Property Disposal Initiative (Synopsis)

Toronto Police Service

Description: The Toronto Police Service has implemented a property disposal initiative to reduce its inventory of items seized in relation to judicial proceedings and investigations. Toronto Police Service developed its own Property Disposition Inquiry (PDI) software, which allows officers to track and update information relating to seized items. Unit commanders and supervisors can use the software to track officer compliance. This system eliminates the need to complete forms for concluded cases and investigations. The result is a fluid and seamless flow of information and the timely disposal or release of property.

This initiative began as a pilot project in a single division in 2009. It was rolled out service-wide in 2010. Over 4,400 officers have received standardized training on the Criminal Code of Canada requirements for Reports to a Justice and the use of the software. Actual physical disposal of items is ongoing.
Objective: The property disposal initiative aims to increase compliance with the Criminal Code of Canada by ensuring that seized items are disposed of or released in accordance with Section 490, and by ensuring that officers obtain a Report to a Justice (Form 5.2) for seized assets. The initiative seeks to improve risk management (decrease the threat of civil litigation) with regard to the inappropriate disposal of seized items. It also seeks to increase the timeliness and promptness by which items are disposed of or released, in order to reduce inventory levels and storage/management costs.
Outcomes: The property disposal initiative has been very successful in increasing efficiency and effectiveness, eliminating the duplication of efforts in processing property dispositions and reducing the backlog of inventory. At the time of launching this initiative, the police service was in possession of over 70,000 items that were not linked to an arrest that required dispositions. That number has now been reduced to less than 4,000. Eliminating the need to process hard-copy disposition forms manually has resulted in the redeployment of one full-time civilian position from the unit to another section of the police service.
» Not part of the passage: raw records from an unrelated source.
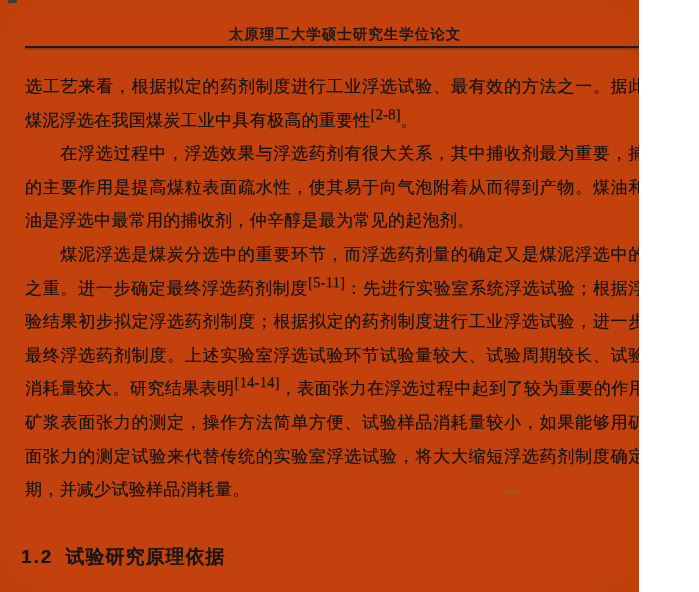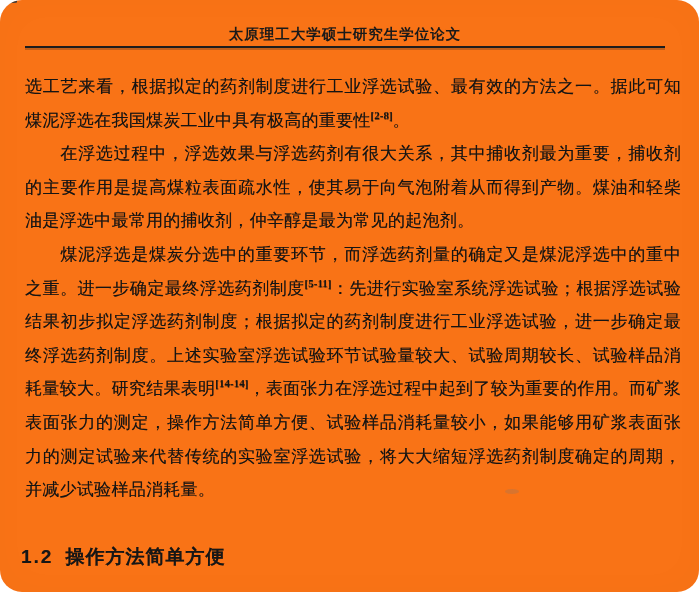--- a/index.html
+++ b/index.html
@@ -2,29 +2,28 @@
 <html><head>
 <meta charset="utf-8">
 <style>
   html, body {
     margin: 0;
     padding: 0;
     background: #ffffff;
   }
   .page {
     position: relative;
-    width: 699px;
+    width: 639px;
     height: 592px;
-    background: #f97316;
+    background: #c2410c;
     overflow: hidden;
     font-family: "Liberation Serif", "DejaVu Serif", serif;
     color: #151515;
     
     box-shadow: inset 0 0 40px rgba(0,0,0,0.02);
-    border-radius: 22px;
   }
   .scan-mark {
     position: absolute;
     left: 8px;
     top: 0px;
     width: 9px;
     height: 3px;
     background: #3a3a3a;
     border-radius: 1px;
     transform: rotate(-4deg);
@@ -63,22 +62,22 @@
     letter-spacing: 0.28px;
     text-align: justify;
     text-justify: inter-ideograph;
     color: #141414;
     text-shadow: 0.2px 0.2px 0 rgba(20,20,20,0.55);
   }
   .content p.indent {
     text-indent: 2.08em;
   }
   .content sup {
-    font-size: 11px;
-    font-weight: 700;
+    font-size: 15px;
+    font-weight: 400;
     letter-spacing: 0;
     line-height: 0;
     vertical-align: super;
   }
   .section-heading {
     margin: 37px 0 0 -4px;
     font-family: "Liberation Sans", "DejaVu Sans", sans-serif;
     font-weight: bold;
     font-size: 19px;
     line-height: 26px;
@@ -107,19 +106,19 @@
   <div class="page-header">太原理工大学硕士研究生学位论文</div>
 
   <div class="header-rule"></div>
 
   <div class="content">
 
     <p class=""><span>选工艺来看，根据拟定的药剂制度进行工业浮选试验、最有效的方法之一。据此可知煤泥浮选在我国煤炭工业中具有极高的重要性</span><sup>[2-8]</sup><span>。</span></p>
       <p class="indent"><span>在浮选过程中，浮选效果与浮选药剂有很大关系，其中捕收剂最为重要，捕收剂的主要作用是提高煤粒表面疏水性，使其易于向气泡附着从而得到产物。煤油和轻柴油是浮选中最常用的捕收剂，仲辛醇是最为常见的起泡剂。</span></p>
       <p class="indent"><span>煤泥浮选是煤炭分选中的重要环节，而浮选药剂量的确定又是煤泥浮选中的重中之重。进一步确定最终浮选药剂制度</span><sup>[5-11]</sup><span>：先进行实验室系统浮选试验；根据浮选试验结果初步拟定浮选药剂制度；根据拟定的药剂制度进行工业浮选试验，进一步确定最终浮选药剂制度。上述实验室浮选试验环节试验量较大、试验周期较长、试验样品消耗量较大。研究结果表明</span><sup>[14-14]</sup><span>，表面张力在浮选过程中起到了较为重要的作用。而矿浆表面张力的测定，操作方法简单方便、试验样品消耗量较小，如果能够用矿浆表面张力的测定试验来代替传统的实验室浮选试验，将大大缩短浮选药剂制度确定的周期，并减少试验样品消耗量。</span></p>
       <h2 class="section-heading">
-      <span class="sec-num">1.2</span><span>操作方法简单方便</span>
+      <span class="sec-num">1.2</span><span>试验研究原理依据</span>
     </h2>
   </div>
 
   <div class="speck-a"></div>
   <div class="speck-b"></div>
 </div>
 
 </body></html>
This initiative has also increased compliance with the Criminal Code of Canada. Feedback received from officers has been overwhelmingly favourable, and this initiative has received the Chief of Police Excellence Award.
Resources: The establishment of the property disposal initiative relied mainly on internal resources, including one information technology programmer and two members of the Property and Evidence Management Unit. Significant financial costs were associated with the physical disposal of the backlog of inventory. Between September 2010 and June 2012, a total of 3,326 civilian hours were dedicated to this initiative on an overtime/callback basis, at a cost of approximately $150,000. Once the backlog is finalized, overtime hours will no longer be required to manage inventory levels.